Single by Ty Dolla $ign featuring Wiz Khalifa and DJ Mustard

from the EP Beach House EP
- Released: January 7, 2014
- Recorded: 2013
- Genre: Dirty rap; R&B;
- Length: 4:11
- Label: Taylor Gang; Pu$haz Ink; Atlantic;
- Songwriters: Tyrone Griffin; Cameron Thomaz; Dijon McFarlane; Mikely Adam; Lemmie Crockem; The Weeknd (remix);
- Producers: DJ Mustard; Mike Free;

Ty Dolla Sign singles chronology
| "Paranoid" (2013) | "Or Nah" (2014) | "You and Your Friends" (2014) |

Wiz Khalifa singles chronology
| "Feelin' Myself" (2013) | "Or Nah" (2014) | "Party Girls" (2014) |

DJ Mustard singles chronology
| "Left, Right" (2013) | "Or Nah" (2014) | "Vato" (2014) |

Remix cover

The Weeknd singles chronology
| "Pretty" (2013) | "Or Nah (Remix)" (2014) | "Wanderlust" (2014) |

Music video
- "Or Nah (Remix)" on YouTube

= Or Nah (Ty Dolla Sign song) =

"Or Nah" is a song by American rapper and singer Ty Dolla Sign featuring American rapper Wiz Khalifa and American record producer DJ Mustard. Written alongside Lemmie Crockem and Mike Free (the latter of whom produced the song with DJ Mustard), the song was released by Atlantic Records on January 7, 2014, as the second single from the former's debut EP Beach House EP (2014). On June 10, 2014, the remix featuring Canadian singer-songwriter the Weeknd was released; three days later, its accompanying music video was released.

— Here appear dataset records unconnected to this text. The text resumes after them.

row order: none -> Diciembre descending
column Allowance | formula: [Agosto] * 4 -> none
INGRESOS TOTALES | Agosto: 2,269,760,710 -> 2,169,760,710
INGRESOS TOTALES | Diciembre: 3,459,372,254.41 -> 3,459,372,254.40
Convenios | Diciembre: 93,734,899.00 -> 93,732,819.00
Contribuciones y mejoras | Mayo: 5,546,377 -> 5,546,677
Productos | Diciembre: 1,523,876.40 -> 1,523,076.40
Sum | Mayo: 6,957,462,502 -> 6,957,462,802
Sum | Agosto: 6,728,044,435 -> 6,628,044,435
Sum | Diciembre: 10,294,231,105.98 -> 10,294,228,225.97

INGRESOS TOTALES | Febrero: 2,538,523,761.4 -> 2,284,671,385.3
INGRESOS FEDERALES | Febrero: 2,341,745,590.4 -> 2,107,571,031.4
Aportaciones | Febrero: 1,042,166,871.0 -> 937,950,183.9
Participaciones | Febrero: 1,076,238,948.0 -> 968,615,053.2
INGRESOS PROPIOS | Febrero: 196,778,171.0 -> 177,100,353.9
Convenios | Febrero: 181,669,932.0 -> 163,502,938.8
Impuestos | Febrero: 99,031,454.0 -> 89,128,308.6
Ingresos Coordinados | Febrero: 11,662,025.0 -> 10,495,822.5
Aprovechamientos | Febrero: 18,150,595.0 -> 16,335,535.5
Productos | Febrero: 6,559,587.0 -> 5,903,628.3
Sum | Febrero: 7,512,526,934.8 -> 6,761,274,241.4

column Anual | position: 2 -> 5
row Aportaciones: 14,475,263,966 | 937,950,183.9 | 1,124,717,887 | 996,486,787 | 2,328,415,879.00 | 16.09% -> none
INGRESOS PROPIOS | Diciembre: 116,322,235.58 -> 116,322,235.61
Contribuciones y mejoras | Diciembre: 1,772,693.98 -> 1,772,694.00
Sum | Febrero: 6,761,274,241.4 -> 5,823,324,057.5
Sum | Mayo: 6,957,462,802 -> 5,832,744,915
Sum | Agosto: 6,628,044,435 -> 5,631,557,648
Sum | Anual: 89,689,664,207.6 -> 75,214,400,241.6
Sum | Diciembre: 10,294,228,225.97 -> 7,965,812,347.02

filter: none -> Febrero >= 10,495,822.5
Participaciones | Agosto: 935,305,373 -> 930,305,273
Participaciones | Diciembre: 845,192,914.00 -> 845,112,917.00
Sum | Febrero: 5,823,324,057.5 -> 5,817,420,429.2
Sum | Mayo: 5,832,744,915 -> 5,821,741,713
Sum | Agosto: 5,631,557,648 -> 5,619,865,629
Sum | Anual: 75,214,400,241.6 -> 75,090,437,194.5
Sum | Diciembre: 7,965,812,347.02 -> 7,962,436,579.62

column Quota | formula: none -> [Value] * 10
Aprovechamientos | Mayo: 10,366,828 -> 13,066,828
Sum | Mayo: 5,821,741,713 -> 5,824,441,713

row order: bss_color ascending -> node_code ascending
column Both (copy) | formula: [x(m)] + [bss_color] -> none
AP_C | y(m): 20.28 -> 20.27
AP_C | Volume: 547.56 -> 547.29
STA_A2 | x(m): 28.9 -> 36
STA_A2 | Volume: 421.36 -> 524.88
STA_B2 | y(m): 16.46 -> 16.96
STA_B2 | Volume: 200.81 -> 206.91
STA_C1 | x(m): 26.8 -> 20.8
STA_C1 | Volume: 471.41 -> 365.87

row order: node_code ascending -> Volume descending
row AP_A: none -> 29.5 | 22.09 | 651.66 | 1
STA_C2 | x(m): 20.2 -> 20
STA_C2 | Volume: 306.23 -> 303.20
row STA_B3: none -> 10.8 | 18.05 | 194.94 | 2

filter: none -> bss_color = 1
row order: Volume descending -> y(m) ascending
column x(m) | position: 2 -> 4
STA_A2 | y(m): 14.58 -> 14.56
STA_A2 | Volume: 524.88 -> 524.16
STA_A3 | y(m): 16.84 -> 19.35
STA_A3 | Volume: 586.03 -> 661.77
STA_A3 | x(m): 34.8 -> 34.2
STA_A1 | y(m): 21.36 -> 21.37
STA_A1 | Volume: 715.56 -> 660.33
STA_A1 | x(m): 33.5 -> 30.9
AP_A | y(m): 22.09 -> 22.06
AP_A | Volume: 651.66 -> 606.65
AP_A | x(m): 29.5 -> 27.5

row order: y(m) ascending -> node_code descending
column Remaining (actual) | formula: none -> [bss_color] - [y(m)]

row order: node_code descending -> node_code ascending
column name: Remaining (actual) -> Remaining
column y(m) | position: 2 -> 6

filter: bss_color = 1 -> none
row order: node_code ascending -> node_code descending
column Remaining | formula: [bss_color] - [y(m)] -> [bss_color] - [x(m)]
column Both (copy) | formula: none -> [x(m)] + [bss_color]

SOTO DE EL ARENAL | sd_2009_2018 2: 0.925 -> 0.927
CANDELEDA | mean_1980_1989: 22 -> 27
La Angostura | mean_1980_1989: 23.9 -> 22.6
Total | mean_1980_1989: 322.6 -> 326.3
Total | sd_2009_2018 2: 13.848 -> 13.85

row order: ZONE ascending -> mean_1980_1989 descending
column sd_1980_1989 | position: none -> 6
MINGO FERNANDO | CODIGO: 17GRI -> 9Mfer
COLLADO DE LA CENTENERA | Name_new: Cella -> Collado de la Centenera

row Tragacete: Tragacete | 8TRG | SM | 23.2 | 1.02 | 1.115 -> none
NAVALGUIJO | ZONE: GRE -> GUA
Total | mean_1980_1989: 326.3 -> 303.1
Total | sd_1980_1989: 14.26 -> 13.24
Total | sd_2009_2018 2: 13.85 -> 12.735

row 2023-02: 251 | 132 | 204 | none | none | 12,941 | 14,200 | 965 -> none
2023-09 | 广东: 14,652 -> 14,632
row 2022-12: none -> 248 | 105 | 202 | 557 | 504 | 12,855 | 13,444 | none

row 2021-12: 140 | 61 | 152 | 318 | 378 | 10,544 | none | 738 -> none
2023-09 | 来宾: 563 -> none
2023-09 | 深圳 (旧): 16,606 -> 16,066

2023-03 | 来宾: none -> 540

The song peaked at number 48 on the US Billboard Hot 100 chart and received septuple platinum certification by the Recording Industry Association of America (RIAA). On April 29, 2014, it impacted rhythmic contemporary radio in the United States. The song samples the signature "bed squeaking" from Trillville's 2004 single "Some Cut".

== Critical reception ==
Upon its release, "Or Nah" was met with generally positive reviews from music critics. Complex described it as "slang expander that's sure to alter your day-to-day work conversations". About the song XXL magazine wrote, "The Taylor Gang affiliate enlists Wiz Khalifa to come through on the DJ Mustard-produced 'Oh Nah' [sic]—a collaborative cut void of romance and love, but rather focuses on getting straight to the point—or in this case, the sheets. While DJ Mustard subtlety guides the track with the sounds of creaking bedsprings, both Ty Dolla Sign and Wiz take the time to question their potential bedmates about food and weed, making sure the femme fatale can cater to their needs."

== Music video ==
A music video for the remix, directed by Ryan Patrick, was shot in January 2014 and released on June 13, 2014.

=== Critical reception ===
Rap-Up described the music video as "dark and mysterious", also noting that it features "a bevy of sexy ladies". The Fader wrote that, "the darkly seductive clip remains placid and uneventful throughout, a late plot twist leaves us wondering if Ty's pussy-hunting will meet a crazed fate". Stereogum compared the video to a Swedish thriller, "which features a horror-movie plot twist at the end".

== Charts ==
=== Weekly charts ===

| Chart (2014) | Peak position |
|---|---|
| Belgium Urban (Ultratop Flanders) | 48 |
| Canada Hot 100 (Billboard) | 78 |
| US Billboard Hot 100 | 48 |
| US Hot R&B/Hip-Hop Songs (Billboard) | 12 |
| US R&B/Hip-Hop Airplay (Billboard) | 36 |

=== Year-end charts ===

| Chart (2014) | Position |
|---|---|
| US Hot R&B/Hip-Hop Songs (Billboard) | 33 |

== Certifications ==

| Region | Certification | Certified units/sales |
| Canada (Music Canada) | 2× Platinum | 160,000^{‡} |
| Denmark (IFPI Danmark) | Platinum | 90,000^{‡} |
| Italy (FIMI) | Gold | 50,000^{‡} |
| New Zealand (RMNZ) | 4× Platinum | 120,000^{‡} |
| Spain (Promusicae) | Gold | 30,000^{‡} |
| United Kingdom (BPI) | 2× Platinum | 1,200,000^{‡} |
| United States (RIAA) | Diamond | 10,000,000^{‡} |
^{‡} Sales+streaming figures based on certification alone.